Berita Talaud
DIRGAHAYU Kabupaten Kepulauan Talaud Ke-20, Berikut Profil dan Sejarahnya
Kabupaten Kepulauan Talaud adalah salah satu kabupaten di Provinsi Sulawesi Utara, Indonesia, dengan ibu kota Melonguane
Penulis: Gryfid Talumedun | Editor: Gryfid Talumedun
Menelusuri surga dunia yang hilang (paradise) telah jelas pada catatan-catatan singkat di atas.
Paradise hilang oleh karena keserakahan bangsa-bangsa penjajah/koloni–koloni atau penguasa masa itu.
Keserakahan dalam penguasaan perdagangan rempah-rempah telah ikut menghilangkan nilai kelangsungan hidup manusia yang menjadi gambaran atau symbol dari sekelompok orang yang mendiami kepulauan di bibir pacific yang disebut dengan Paradise atau Surga, firdaus, yang lebih dikenal dengan nama Porodisa atau gugusan Kepulauan Talaud.
Paradise adalah nama yang indah yang telah tertanam dalam nilai-nilai kehidupan pada setiap pribadi atau individu yang luhur sebagai insan manusia yang meyakini akan sang Maha Kuasa sebagai pencipta lagit dan bumi, laut dan segala isinya
maka Ia adalah Khalik Semesta Alam, Tuhan yang menjaga, melindungi, dan memelihara kehidupan manusia yang berkenan kepadaNya, telah diwarisi secara turun temurun dalam struktur masyarakat adat yang religius
mengikat tali persaudaraan dengan cinta kasih terhadap sesamanya juga terpeliharanya alam lingkungan yang baik untuk mereka hidup.
Tatanan ini tergambar dalam struktur adat di wilayah kepulauan ini, toko-toko adat sebagai pola anutan warganya, menjadi teladan dan di junjung tinggi dalam pengendalian kehidupan sehari-hari warganya, baik sebagai nelayan maupun petani.
Pada musim tanam para toko adat berperan untuk menentukan musim tanam (“ iamba matitim” dalam bahasa Talaud ) juga bagi para nelayan dilaut, para toko adat berperan menasehati dan mengadakan upacara adat, dalam pembuatan alat tangkap seperti sampan (assan’a/perahu sanpan) maupun jaring.
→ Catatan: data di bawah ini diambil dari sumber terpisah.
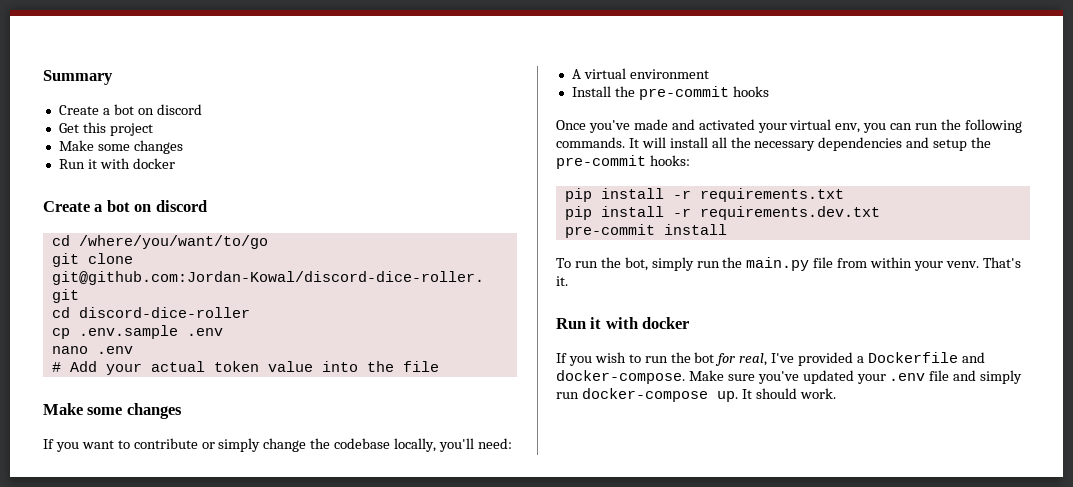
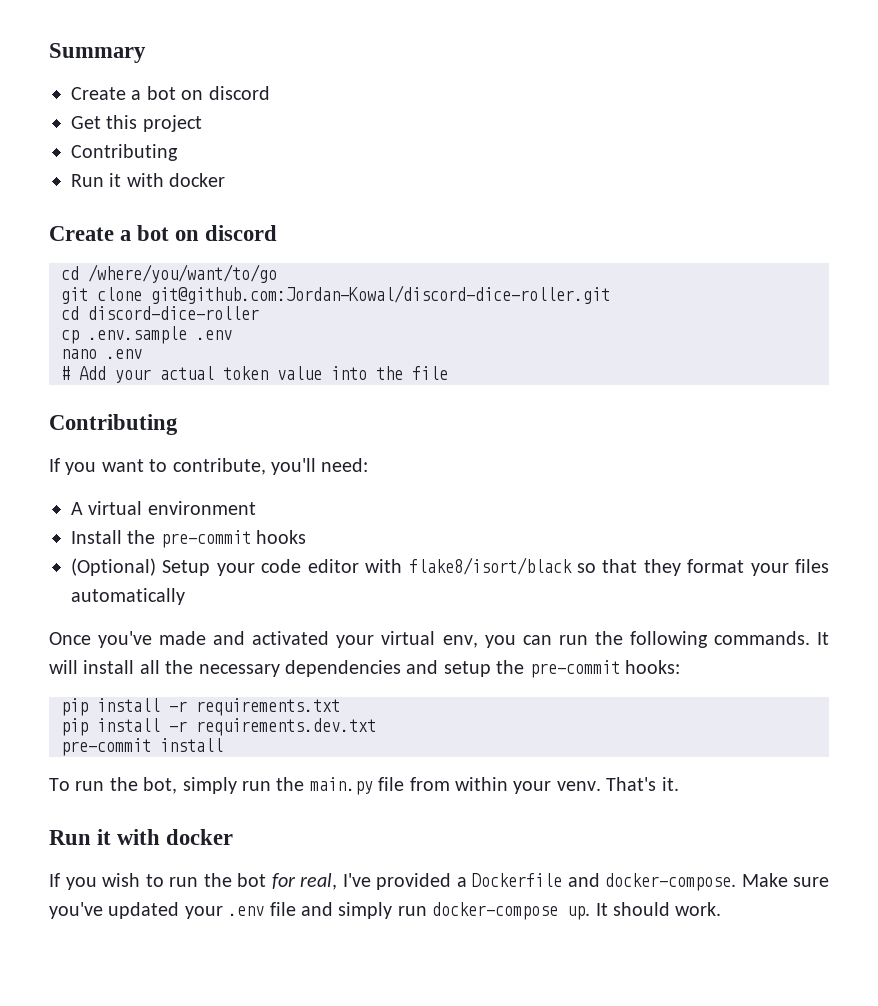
[58,140,183,154] Make some changes -> [71,144,178,161] Contributing
[43,403,182,419] Make some changes -> [49,414,178,435] Contributing
[133,438,437,452] contribute or simply change the codebase locally, -> [172,458,266,475] contribute,
(769, 91) none -> [71,557,829,576] [71,588,185,605] // (Optional) Setup your code editor with flake8/isort/black so that they format your files automatically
Peranan toko adat selalu terdepan dalam menampakkan nilai-nilai religiusnya dan di dalamnya para rohaniawan merupakan bagian yang tak terpisahkan dari kehidupan warganya, meskipun telah bertahun-tahun lamanya dan di wariskan secara turun temurun
baik jaman masa keemasan kemudian datanglah Portugis, Spanyol, dan Belanda sebagai penjajah tetapi dibalik dari semua itu kehidupan yang religius dalam masyarakat adat telah membuka diri dalam aspek kehidupan rohani dari zaman ke zaman
aspek kehidupan rohani telah menyatu dengan aspek sosial budaya warganya, sehingga sangat sulit untuk di bedakan bahkan hampir tidak mungkin lagi dibeda-bedakan.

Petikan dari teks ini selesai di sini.